We also find that the employer is es-topped from pleading the statute on these facts. Although the employer did not, as in Kahn, represent that the injury was not compensable, the effect of the employer’s representation was the same. In both cases the employee was misled, and was thereby induced not to file a claim. Although the employer's agent was not hired to give quasi-legal advice in this case, neither was he in the Kahn case. In Kahn, the employer’s agent was a social worker. Kahn v. State, 289 N.W.2d at 740. This court in Kahn implicitly recognized that it is reasonable for an employee to rely on the employer’s presumably greater knowledge of such matters. Other courts have explicitly held to this effect. See, e.g., Davis v. Jones, 661 P.2d 859, 861 (Mont.1983); Reynolds v. Workers’ Comp. App. Bd., 12 Cal.3d 726, 117 Cal.Rptr. 79, 527 P.2d 631 (1974). Surely this reasoning applies here, where a 51-year-old employee with no education beyond high school sought out his supervisor for advice. The employee cannot be presumed to have known the full ramifications of a decision not to file a compensation claim. The employer and its agent were fully aware of the employee’s work injury and of the circumstances surrounding it. The supervisor could have suggested that he seek legal advice from the Department of Labor and Industry. The evidence indicates that the employer’s payments of “long-term” disability benefits, coupled with the misleading assurances of the employer’s agent, whether or not purposely deceptive, were the primary reasons for the employee’s failure to file a compensation claim. Where this is true, the employer is “primarily responsible” for its employee’s failure to file, and we hold in this case that the employer is estopped from pleading the statutory time bar against its injured worker. See Brochu v. United States Steel Corp., 307 Minn. 38, 40-41, 237 N.W.2d 833, 834 (1976); Kahn v. State, 289 N.W.2d at 745. Such a holding is in accord with the general policy of compensation law, that benefits should be provided for all injuries that are reasonably compensable under the statute. See Savina v. Litton Industries/Litton Medical Systems, 330 N.W.2d 456, 458 (Minn.1983).
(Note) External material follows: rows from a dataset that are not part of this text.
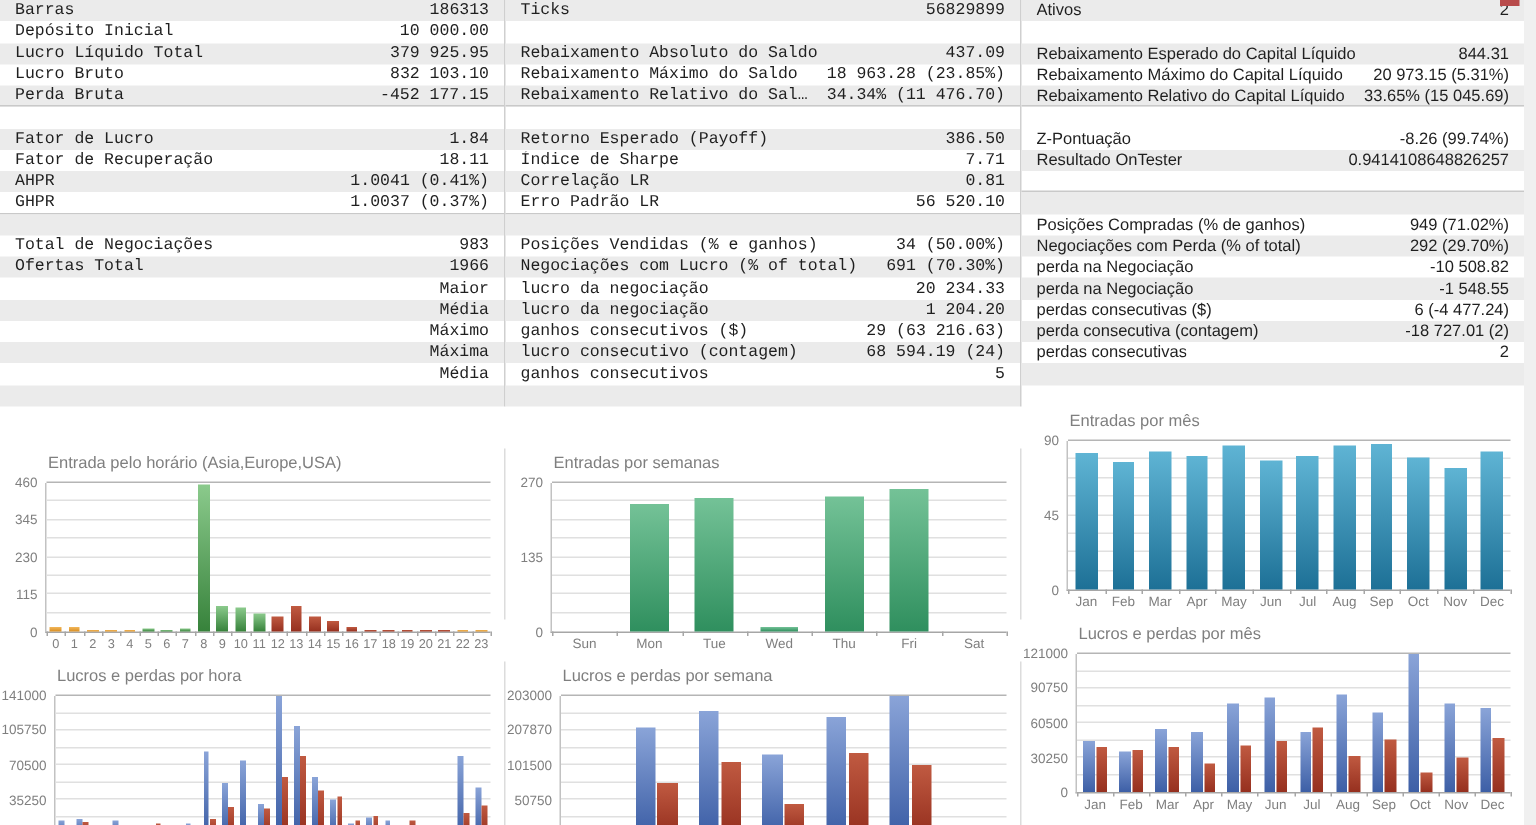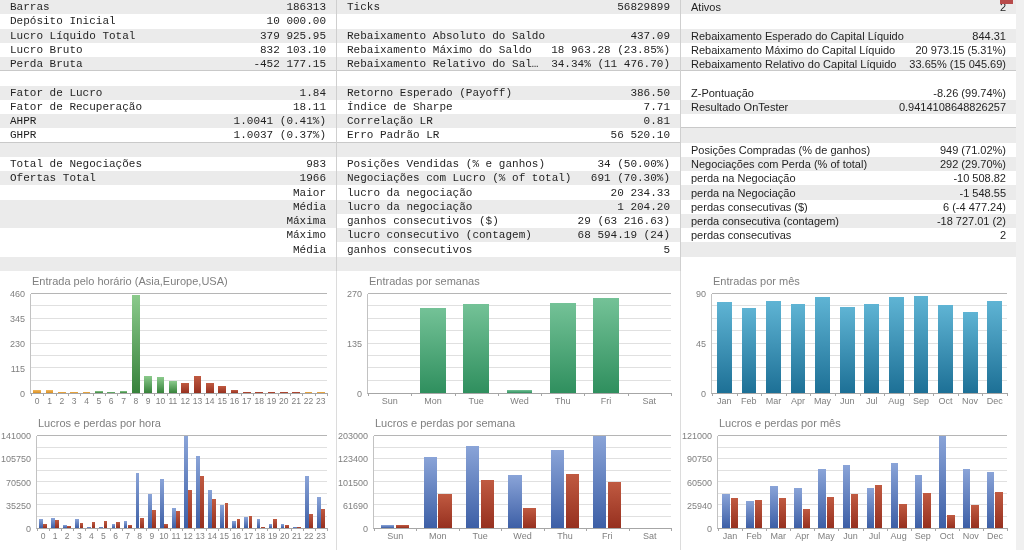--- a/index.html
+++ b/index.html
@@ -8,21 +8,21 @@
   .stats{display:grid;grid-template-columns:337px 344px 335px;height:271px;}
   .stats-col{display:grid;grid-template-rows:repeat(19,1fr);min-width:0;}
   .stats-col.b{border-right:1px solid #cfcfcf;font-family:Liberation Mono, monospace;}
   .stat-row{display:flex;justify-content:space-between;align-items:center;gap:8px;padding:0 10px;font-size:11px;color:#1f1f1f;white-space:nowrap;overflow:hidden;box-sizing:border-box;}
   .stat-row.shaded{background:#ebebeb;}
   .stat-row.sep{border-bottom:1px solid #c9c9c9;}
   .stat-row .lbl{overflow:hidden;text-overflow:ellipsis;}
   .stat-row .val{margin-left:auto;}
   .charts{display:grid;grid-template-columns:337px 344px 335px;grid-template-rows:142px 137px;height:279px;}
   .panel{position:relative;padding-top:3px;box-sizing:border-box;min-width:0;}
-  .panel.b{border-right:1px solid #dcdcdc;}
+  .panel.b{border-right:1px solid #dcdcdc;margin-top:28px;}
   .chart-title{font-size:11px;color:#7f7f7f;height:15px;line-height:15px;margin-bottom:5px;white-space:nowrap;overflow:hidden;}
   .chart-body{display:flex;align-items:flex-start;}
   .ylabels{position:relative;flex:none;}
   .yl{position:absolute;right:5px;transform:translateY(50%);font-size:9px;color:#7f7f7f;line-height:9px;}
   .plot{position:relative;flex:1;margin-right:9px;border-left:1px solid #c2c2c2;border-bottom:1px solid #a6a6a6;box-sizing:border-box;}
   .grid{position:absolute;left:0;right:0;height:1px;background:#e0e0e0;}
   .grid.top{background:#b5b5b5;}
   .bar{position:absolute;bottom:0;}
   .tick{position:absolute;top:100%;width:1px;height:3px;background:#a6a6a6;}
   .xl{position:absolute;top:100%;margin-top:4px;transform:translateX(-50%);color:#7f7f7f;line-height:9px;white-space:nowrap;}
@@ -89,27 +89,27 @@
             <span class="val">1966</span>
           </div>
           <div class="stat-row">
             <span class="lbl"></span>
             <span class="val">Maior</span>
           </div>
           <div class="stat-row shaded">
             <span class="lbl"></span>
             <span class="val">Média</span>
           </div>
+          <div class="stat-row">
+            <span class="lbl"></span>
+            <span class="val">Máximo</span>
+          </div>
           <div class="stat-row shaded">
             <span class="lbl"></span>
             <span class="val">Máxima</span>
-          </div>
-          <div class="stat-row">
-            <span class="lbl"></span>
-            <span class="val">Máximo</span>
           </div>
           <div class="stat-row">
             <span class="lbl"></span>
             <span class="val">Média</span>
           </div>
           <div class="stat-row shaded">
             <span class="lbl"></span>
             <span class="val"></span>
           </div>
         </div>
@@ -576,23 +576,23 @@
               <div class="bar" style="left: 93.8333%; width: 1.29167%; height: max(1px, 15.6028%); background: linear-gradient(rgb(192, 90, 65), rgb(150, 48, 31));"></div>
               <div class="bar" style="left: 98%; width: 1.29167%; height: max(1px, 20.5674%); background: linear-gradient(rgb(192, 90, 65), rgb(150, 48, 31));"></div>
             </div>
           </div>
         </div>
       <div class="panel b">
         <div class="chart-title" style="margin-left: 38px;">Lucros e perdas por semana</div>
       <div class="chart-body">
             <div class="ylabels" style="width: 36px; height: 93px;">
               <span class="yl" style="bottom: 0%;">0</span>
-              <span class="yl" style="bottom: 25%;">61690</span>
+              <span class="yl" style="bottom: 25%;">50750</span>
               <span class="yl" style="bottom: 50%;">101500</span>
-              <span class="yl" style="bottom: 75%;">123400</span>
+              <span class="yl" style="bottom: 75%;">207870</span>
               <span class="yl" style="bottom: 100%;">203000</span>
             </div>
             <div class="plot" style="height: 93px;">
               <div class="grid" style="bottom: 12.5%;"></div>
               <div class="grid" style="bottom: 25%;"></div>
               <div class="grid" style="bottom: 37.5%;"></div>
               <div class="grid" style="bottom: 50%;"></div>
               <div class="grid" style="bottom: 62.5%;"></div>
               <div class="grid" style="bottom: 75%;"></div>
               <div class="grid" style="bottom: 87.5%;"></div>
@@ -625,21 +625,21 @@
               <div class="bar" style="left: 64.5714%; width: 4.42857%; height: max(1px, 58.6207%); background: linear-gradient(rgb(192, 90, 65), rgb(150, 48, 31));"></div>
               <div class="bar" style="left: 78.8571%; width: 4.42857%; height: max(1px, 50%); background: linear-gradient(rgb(192, 90, 65), rgb(150, 48, 31));"></div>
             </div>
           </div>
         </div>
       <div class="panel">
         <div class="chart-title" style="margin-left: 38px;">Lucros e perdas por mês</div>
       <div class="chart-body">
             <div class="ylabels" style="width: 36px; height: 93px;">
               <span class="yl" style="bottom: 0%;">0</span>
-              <span class="yl" style="bottom: 25%;">25940</span>
+              <span class="yl" style="bottom: 25%;">30250</span>
               <span class="yl" style="bottom: 50%;">60500</span>
               <span class="yl" style="bottom: 75%;">90750</span>
               <span class="yl" style="bottom: 100%;">121000</span>
             </div>
             <div class="plot" style="height: 93px;">
               <div class="grid" style="bottom: 12.5%;"></div>
               <div class="grid" style="bottom: 25%;"></div>
               <div class="grid" style="bottom: 37.5%;"></div>
               <div class="grid" style="bottom: 50%;"></div>
               <div class="grid" style="bottom: 62.5%;"></div>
We need not reach any other issue raised and therefore remand for appropriate action in accordance with this opinion, including the determination of attorney fees previously raised below. Attorney fees of $400 are awarded to relator on this appeal.

Reversed and remanded. 
      
      . This court has encouraged sickness and accident insurers to begin paying benefits immediately in cases of doubtful liability. See Repo v. Capitol Elevator Co., 312 Minn. 364, 252 N.W.2d 248 (1977). Such payments therefore do not necessarily reflect the accident insurer’s judgment that the injury is not compensable under the Workers’ Compensation Act.